La reine s'arrêta devant une table, saisit le vase qui s'y trouvait et le projeta au loin avec force, en balayant les autres objets de la table.

*CRASH BANG*

« Calmez-vous, ma fille. Même si elle a mis au monde un fils, vous êtes toujours la première à avoir donné un héritier à Sa Majesté. » Dit l'un des hommes d'âge mûr. « Son enfant ne peut pas rivaliser avec mon petit-fils qui héritera assurément du trône. »

« Le Premier ministre a raison, Votre Majesté. Ne vous inquiétez pas trop, ma reine. » Dit l'homme de service. « La concubine a mis au monde un albinos aux cheveux et aux yeux argentés. Aucun des ministres ne songera à faire de cet enfant l'héritier. »

« Est-ce vrai ? » Demanda la reine.

« Oui, Votre Majesté, j'ai vu le bébé moi-même. » Répondit l'homme de service. « Le bébé aurait dû être condamné à mort si ce n'était de l'intervention de cette concubine. Le roi a eu pitié après qu'elle se soit agenouillée et ait supplié. »

« Cette garce m'exaspère vraiment. » La reine frappa la table du poing. « Elle a volé l'amour de Sa Majesté loin de moi. »
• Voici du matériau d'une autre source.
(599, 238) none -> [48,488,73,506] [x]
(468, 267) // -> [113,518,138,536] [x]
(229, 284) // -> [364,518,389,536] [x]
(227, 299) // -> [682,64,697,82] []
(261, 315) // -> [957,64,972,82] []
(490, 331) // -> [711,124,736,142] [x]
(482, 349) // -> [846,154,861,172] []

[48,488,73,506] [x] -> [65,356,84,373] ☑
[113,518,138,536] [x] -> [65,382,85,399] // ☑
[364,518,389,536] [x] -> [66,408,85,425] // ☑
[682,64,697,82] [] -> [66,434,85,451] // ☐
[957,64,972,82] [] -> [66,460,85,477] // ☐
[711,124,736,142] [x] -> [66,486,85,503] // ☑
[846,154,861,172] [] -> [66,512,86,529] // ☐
« Est-il vrai que le bébé a les cheveux et les yeux argentés ? » Demanda l'autre homme d'âge mûr.

« Oui, j'en atteste. » Dit l'homme de service.
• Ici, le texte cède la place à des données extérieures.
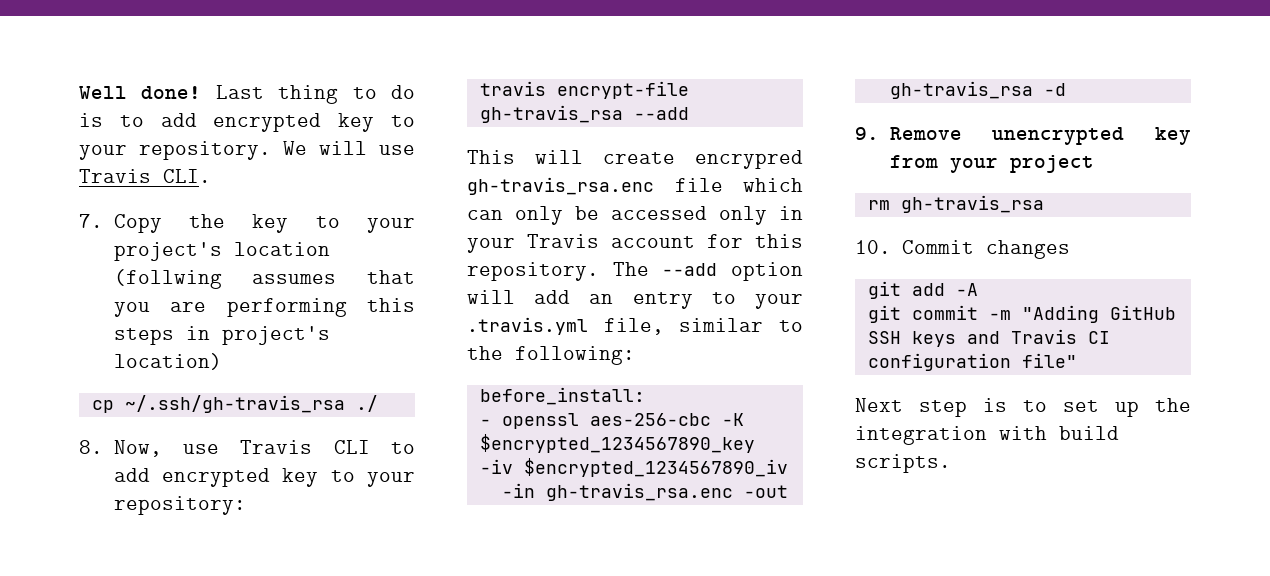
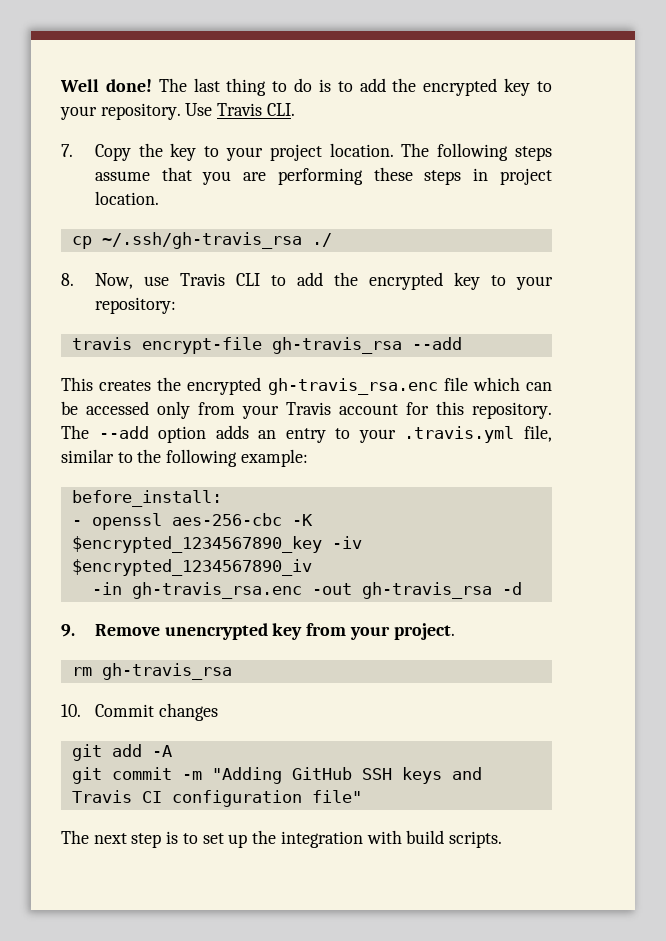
[215,85,264,99] Last -> [158,78,220,92] The last
(197, 120) none -> [392,78,417,92] the
[283,141,415,156] We will use -> [185,103,213,116] Use
[113,242,330,261] [113,269,337,289] project's location (follwing assumes -> [269,143,553,161] [94,171,150,181] project location. The following steps assume
[367,298,415,312] this -> [373,167,413,181] these
[221,326,330,345] [113,353,222,370] project's location) -> [500,168,552,185] [94,191,159,205] project location.
(150, 475) none -> [333,272,358,286] the
[535,150,803,169] will create encrypred -> [99,377,262,395] creates the encrypted
[515,206,563,225] only -> (552, 386) none
[779,206,803,220] in -> [198,402,235,415] from
[467,290,571,304] will add -> [215,425,249,439] adds
[515,346,635,365] following: -> [166,449,308,467] following example:
[1009,155,1094,173] project -> [393,623,455,640] project.
[855,398,903,412] Next -> [61,830,127,844] The next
« Si c'est le cas, alors il doit être l'enfant de la prophétie. » Dit l'homme d'âge mûr.

« De quelle prophétie parlez-vous, taoïste ? » Demanda le Premier ministre.

« Mon maître, qui a été doué de prescience, a lu les étoiles et a prophétisé qu'un garçon aux cheveux et aux yeux argentés naîtrait lors de l'éclipse lunaire. » Dit le taoïste. « Cet homme possédera un grand pouvoir magique, capable d'apprivoiser les quatre grandes bêtes. Il sera celui qui unira l'est et l'ouest, apportant une paix durable au monde. »

« Quoi ? ! » Les trois autres dirent en chœur.

« Si je suis exact, c'est une éclipse lunaire en ce moment. » Marmonna l'homme de service.

« C'est vrai. » Répondit le taoïste. « C'était au même moment que la concubine avait accouché. »

« Le fils de cette garce a une telle prophétie ! » Grinça la reine de colère.

« Qui d'autre connaît cette soi-disant "prophétie" ? » Demanda le Premier ministre.

« Seul mon maître et moi, qui suis son apprenti, en avons connaissance. » Dit le taoïste. « Mon maître s'est retiré dans la montagne, attendant simplement sa fin due à la vieillesse. »

« Hum, c'est bien. » Dit le Premier ministre.

« Qu'avez-vous en tête, père ? » Demanda la reine.

« Nous pouvons utiliser cette soi-disant "prophétie" à notre avantage. » Le Premier ministre eut un sourire sinistre.

Je regardai l'Être tout-puissant, horrifié par ce que je venais d'apprendre.

« Je n'ai pas eu une bonne enfance, avec ce genre de gens qui en voulaient à ma vie. » Dit l'Être tout-puissant avec un triste sourire.